Compound 1,1-kestotetraose: ESI-MS m/z: 689 [M + Na]⁺. ¹H-NMR (D₂O, 600 MHz) δ: 5.25 (1H, d, J = 3.6 Hz, G-1), 3.35 (1H, dd, J = 4.2, 9.6 Hz, G-2), 3.57 (1H, m, G-3), 3.29 (1H, t, J = 9.6 Hz, G-4), 3.64 (1H, m, G-5), 3.63 (2H, m, G-6), 3.66 (1H, m, Fa-1), 3.57 (1H, m, Fa-1), 4.10 (1H, d, J = 9.0 Hz, Fa-3), 3.87 (1H, t, J = 8.4 Hz, Fa-4), 3.69 (1H, m, Fa-5), 3.63 (1H, m, Fa-6), 3.61 (1H, m, Fa-6), 3.65 (1H, m, Fb-1), 3.55 (1H, m, Fb-1), 4.05 (1H, d, J = 8.4 Hz, Fb-3), 3.90 (1H, t, J = 8.4 Hz, Fb-4), 3.68 (1H, m, Fb-5), 3.64 (1H, m, Fb-6), 3.57 (1H, m, Fb-6), 3.57 (1H, m, Fc-1), 3.50 (1H, m, Fc-2), 4.01 (1H, d, J = 8.4 Hz, Fc-3), 3.93 (1H, t, J = 8.4 Hz, Fc-4), 3.68 (1H, m, Fc-5), 3.65 (1H, m, Fc-6), 3.57 (1H, m, Fc-6). ¹³C-NMR (D₂O, 150 MHz) δ: 92.4 (G-1), 71.0 (G-2), 72.4 (G-3), 69.1 (G-4), 72.3 (G-5), 60.0 (G-6), 60.9 (Fa-1), 103.1 (Fa-2), 76.6 (Fa-3), 73.7 (Fa-4), 81.0 (Fa-5), 62.1 (Fa-6), 60.7 (Fb-1), 102.9 (Fb-2), 76.6 (Fb-3), 74.2 (Fb-4), 81.0 (Fb-5), 62.1 (Fb-6), 60.2 (Fc-1), 103.6 (Fc-2), 77.3 (Fc-3), 74.3 (Fc-4), 81.1 (Fc-5), 62.1 (Fc-6). Compared with the data given in reference [26], peak II was identified as 1,1-kestotetraose.

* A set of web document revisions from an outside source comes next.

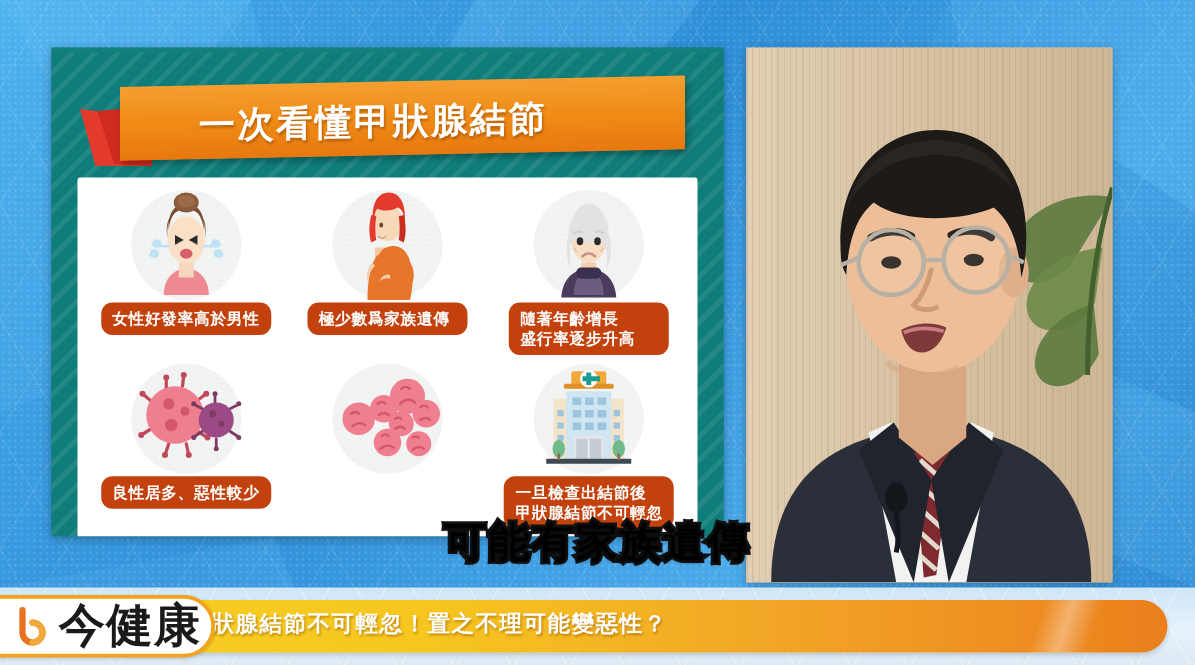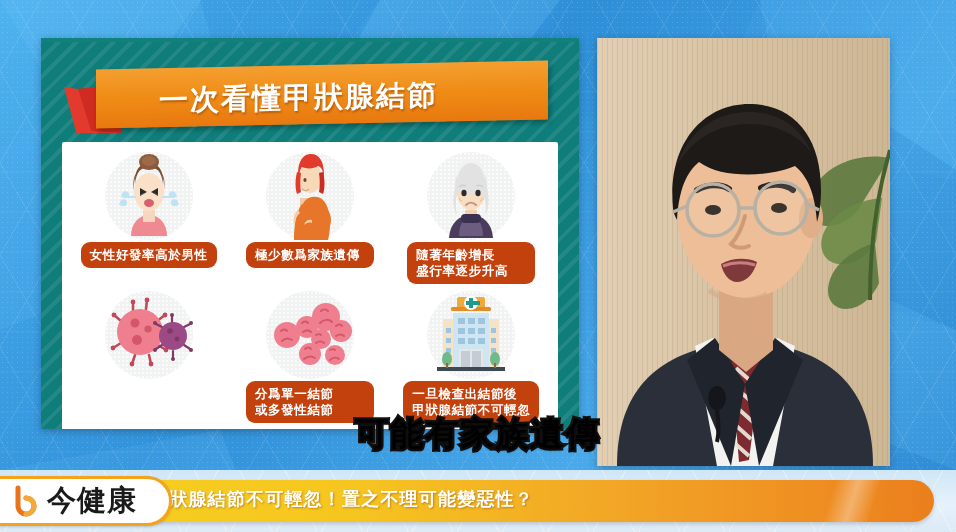"良性居多、惡性較少" div.pill { html: none -> <div>良性居多、惡性較少</div> }
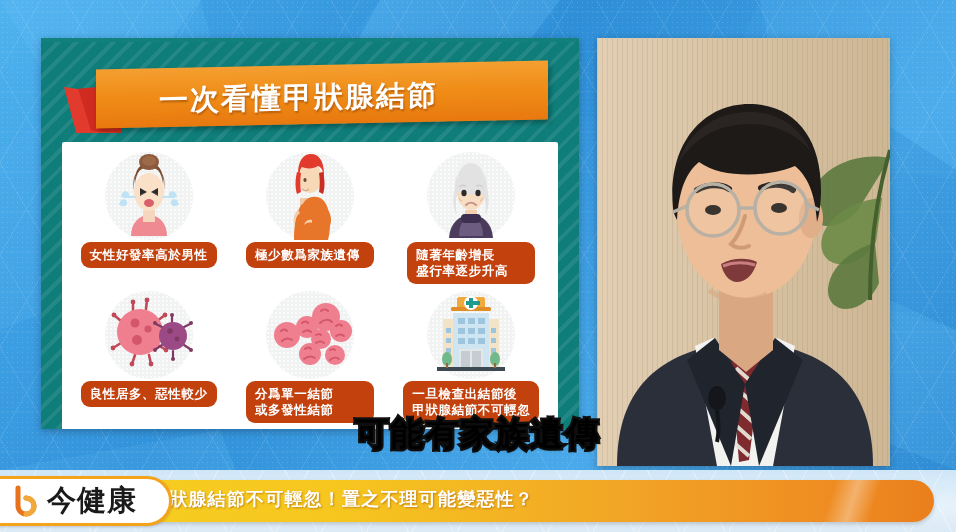"分爲單一結節" div.pill { html: <div>分爲單一結節 或多發性結節</div> -> none }
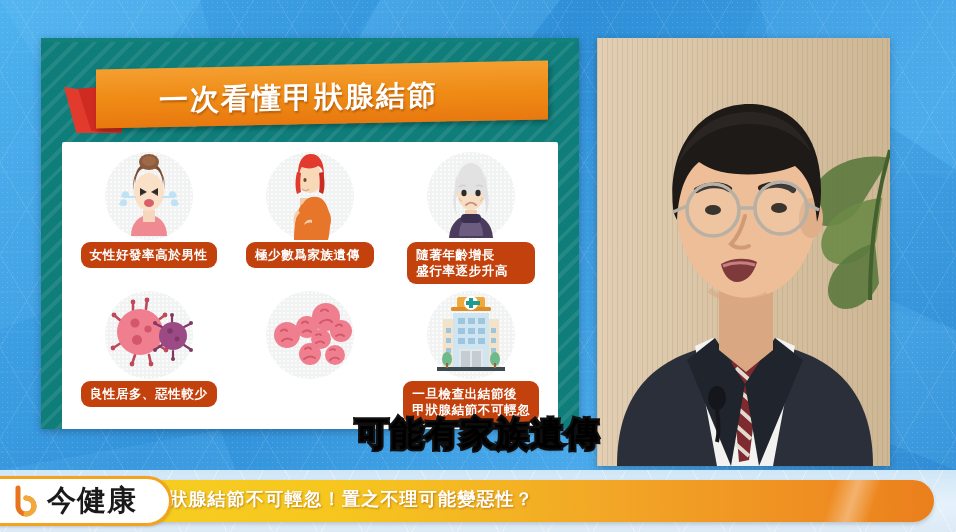"今健康" .logo-text { font-size: 29px -> 37px }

Compound 1,1,1-kestopentaose: ESI-MS m/z: 851 [M + Na]⁺. ¹H NMR (D₂O, 600 MHz) δ: 5.26 (1H, d, J = 4.2 Hz, G-1), 3.37 (1H, dd, J = 4.2, 9.6 Hz, G-2), 3.58 (1H, m, G-3), 3.30 (1H, t, J = 9.0 Hz, G-4), 3.67 (1H, m, G-5), 3.62 (2H, m, G-6), 3.56 (1H, m, Fa-1), 3.65 (1H, m, Fa-1), 4.10 (1H, d, J = 8.4 Hz, Fa-3), 3.86 (1H, t, J = 9.0 Hz, Fa-4), 3.57 (1H, m, Fa-5), 3.54 (2H, m, Fa-6), 3.65 (1H, m, Fb-1), 3.71 (1H, m, Fb-1), 4.07 (1H, d, J = 8.4 Hz, Fb-3), 3.91 (1H, t, J = 8.4 Hz, Fb-4), 3.58 (1H, m, Fb-5), 3.55 (2H, m, Fb-6), 3.55 (1H, m, Fc-1), 3.70 (1H, m, Fc-1), 4.05 (1H, d, J = 8.4 Hz, Fc-3), 3.94 (1H, t, J = 8.4 Hz, Fc-4), 3.58 (1H, m, Fc-5), 3.55 (2H, m, Fc-6), 3.49 (1H, m, Fd-1), 3.58 (1H, m, Fd-1), 4.01 (1H, d, J = 8.4 Hz, Fd-3), 3.94 (1H, t, J = 8.4 Hz, Fd-4), 3.58 (1H, m, Fd-5), 3.56 (2H, m, Fd-6). ¹³C NMR (D₂O, 150 MHz) δ: 92.3 (G-1), 71.0 (G-2), 72.3 (G-3), 69.1 (G-4), 72.4 (G-5), 60.0 (G-6), 60.3 (Fa-1), 103.5 (Fa-2), 76.5 (Fa-3), 73.7 (Fa-4), 81.0 (Fa-5), 62.1 (Fa-6), 60.5 (Fb-1), 103.1 (Fb-2), 76.5 (Fb-3), 74.1 (Fb-4), 81.0 (Fb-5), 62.1 (Fb-6), 60.8 (Fc-1), 102.9 (Fc-2), 77.2 (Fc-3), 74.2 (Fc-4), 81.0 (Fc-5), 62.1 (Fc-6), 60.8 (Fd-1), 102.9 (Fd-2), 77.4 (Fd-3), 74.3 (Fd-4), 81.1 (Fd-5), 62.1 (Fd-6). Compared with the data given in reference [27], peak III was identified as 1,1,1-kestopentaose.

4. Conclusions

The present research indicated that a novel strategy had been developed to separate and purify FOS from total FOSs. Firstly, the sample was structurally modified by acetylation. Then, the acetylated target compounds were isolated by HSCCC with two-phase solvent system composed of petroleum ether–n-butanol–methanol–water (3:2:1:4, v/v), and three compounds with high purity were obtained in one step. Finally, the target compounds were obtained by reduction reaction whose structure was identified by ESI-MS and NMR. In the present research, kestose in 98.5% purity, 1,1-kestotetraose in 98.2% purity and 1,1,1-kestopentaose in 98.7% purity were obtained in a single run. Compared with classic methods such as pre-HPLC, HSCCC coupled with precolumn derivatization is characterized by excellent sample loading, simple operation, and as being less time-consuming and more environmentally friendly. This study indicated that it is an efficient method for the separation and purification of FOSs, and provides a novel strategy for the isolation of oligosaccharides.